Le Pacte vert est donc bien parti, doit être renforcé et amélioré pour produire des résultats, mais il doit aussi être défendu et rendu irréversible, tant il est central comme base et comme horizon de stabilité à long terme pour le projet européen. Comment s'assurer qu'il reste la priorité des prochaines présidences de l'Union ? Qu'il soit au cœur du débat pour les prochaines élections européennes dans deux ans ? Sur l’ensemble de ces sujets, quel rôle peuvent endosser les différentes institutions de l’Union européenne ? Alors que la PFUE se termine, quel besoin de coordination entre les présidences successives du Conseil de l’Union européenne ? Comment renforcer l’ambition des dossiers en cours et quels sont les sujets importants sur lesquels l’UE doit se pencher pour la suite ? C’est pour répondre à ces questions et enrichir le débat sur ce qu’il reste à faire et les compléments nécessaires que l’IDDRI co-organise cette année, avec le think tank européen IEEP et avec le soutien des partenaires du réseau Think Sustainable Europe, la conférence Think 2030 à Sciences Po Paris.
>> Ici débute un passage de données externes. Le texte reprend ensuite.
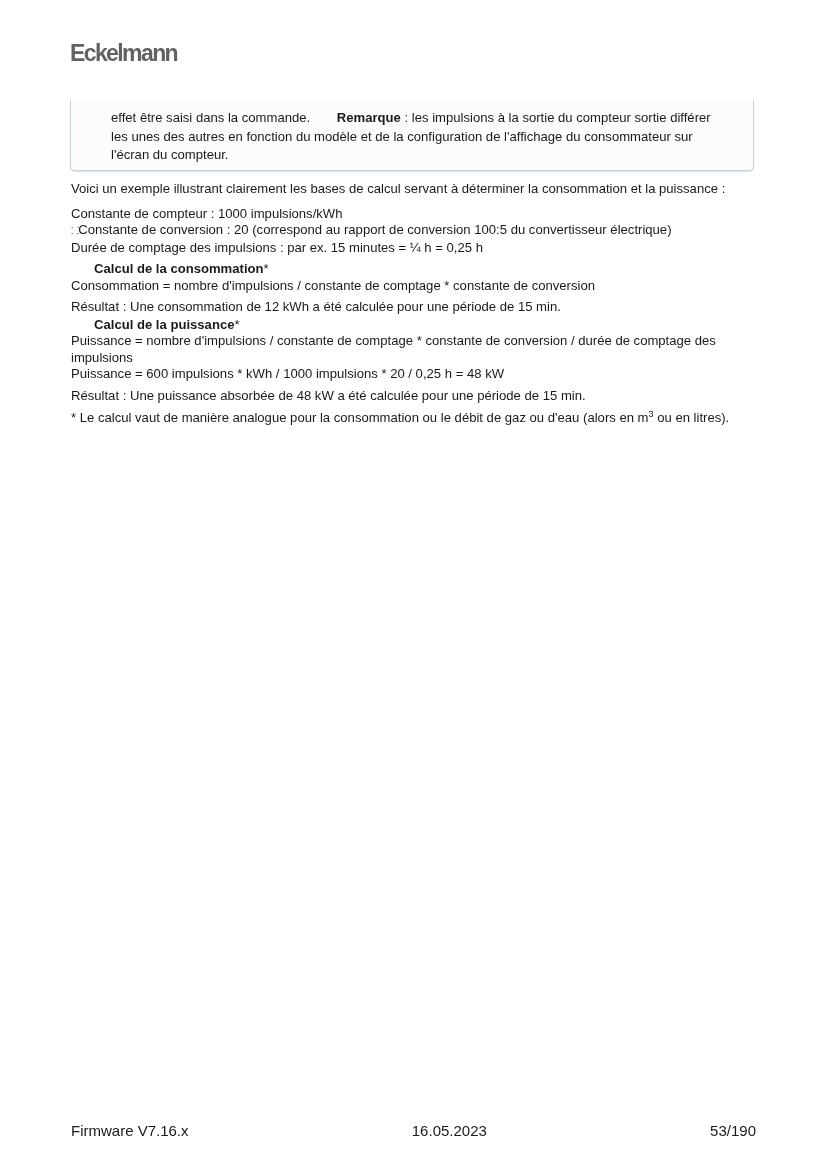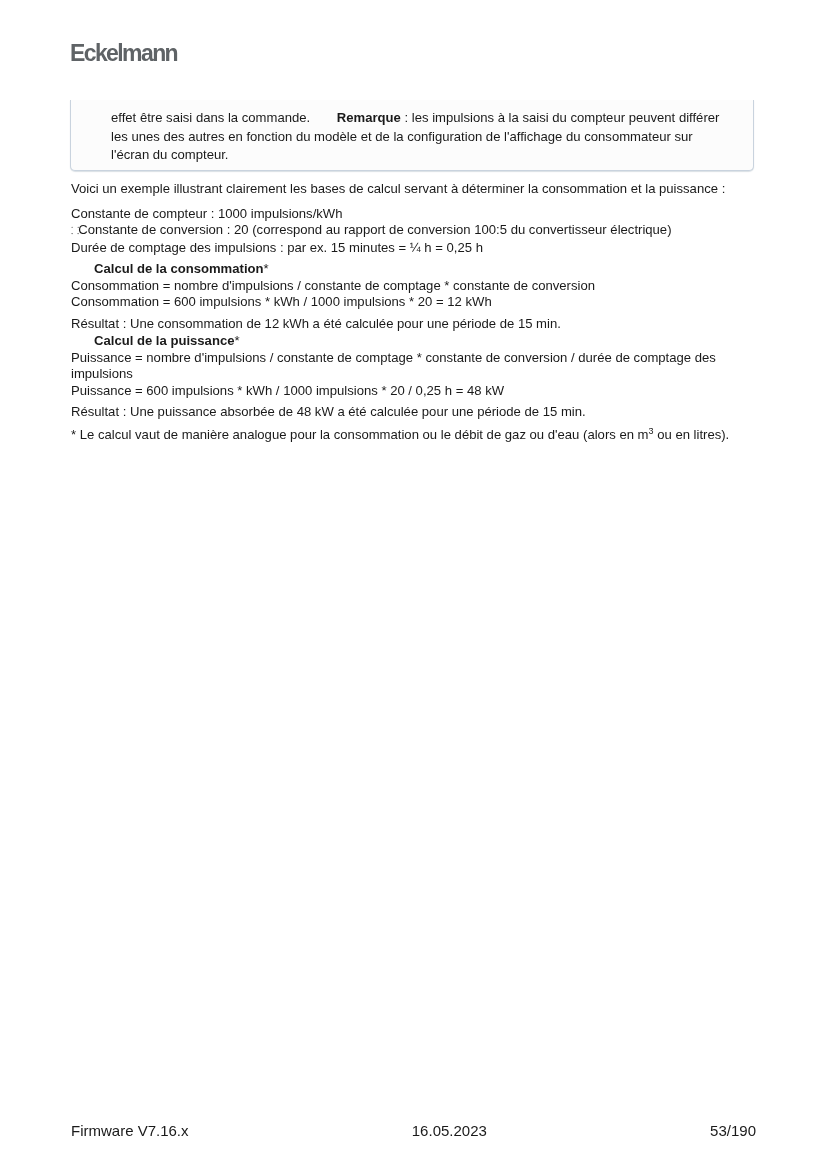--- a/index.html
+++ b/index.html
@@ -38,39 +38,38 @@
     }
     .footer span { display: inline-block; }
   </style>
 </head>
 <body>
 
 <div class="logo">Eckelmann</div>
 
 <div class="callout">
   <div class="callout-text">
-    <span class="line" style="display:block"><span>effet être saisi dans la commande. </span><span class="bold">Remarque</span><span> : les impulsions à la saisi du compteur peuvent différer</span></span>
+    <span class="line" style="display:block"><span>effet être saisi dans la commande. </span><span class="bold">Remarque</span><span> : les impulsions à la sortie du compteur sortie différer</span></span>
     <span style="display:block">les unes des autres en fonction du modèle et de la configuration de l'affichage du consommateur sur</span>
     <span style="display:block">l'écran du compteur.</span>
   </div>
 </div>
 
 <div class="content">
   <p style="margin-bottom:8px">Voici un exemple illustrant clairement les bases de calcul servant à déterminer la consommation et la puissance :</p>
 
   <div class="block" style="margin-bottom:5px">
     <span class="line">Constante de compteur : 1000 impulsions/kWh</span>
     <span class="line"><span class="glyph">⸬</span><span>Constante de conversion : 20 (correspond au rapport de conversion 100:5 du convertisseur électrique)</span></span>
     <span class="line">Durée de comptage des impulsions : par ex. 15 minutes = ¼ h = 0,25 h</span>
   </div>
 
   <div class="block" style="margin-bottom:5px">
     <span class="line"><span class="bold">Calcul de la consommation</span><span>*</span></span>
     <span class="line">Consommation = nombre d'impulsions / constante de comptage * constante de conversion</span>
-    <span class="line">Consommation = 600 impulsions * kWh / 1000 impulsions * 20 = 12 kWh</span>
   </div>
   <p style="margin-bottom:1px">Résultat : Une consommation de 12 kWh a été calculée pour une période de 15 min.</p>
 
   <div class="block" style="margin-bottom:5px">
     <span class="line"><span class="bold">Calcul de la puissance</span><span>*</span></span>
     <span class="line">Puissance = nombre d'impulsions / constante de comptage * constante de conversion / durée de comptage des impulsions</span>
     <span class="line">Puissance = 600 impulsions * kWh / 1000 impulsions * 20 / 0,25 h = 48 kW</span>
   </div>
   <p style="margin-bottom:6px">Résultat : Une puissance absorbée de 48 kW a été calculée pour une période de 15 min.</p>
À partir d’un baromètre mesurant l’appréciation par des experts du développement durable de l’état du progrès du Pacte Vert et de ses grandes priorités et des points d’amélioration. Puis lors de quatre tables rondes, elle vise à recueillir les propositions pour améliorer des dossiers législatifs en cours et à venir comme le paquet ajustement à l’objectif -55%, le Mécanisme d’ajustement carbone aux frontières (CBAM en anglais), la loi européenne sur la restauration de la nature et la loi-cadre sur les systèmes alimentaires durables.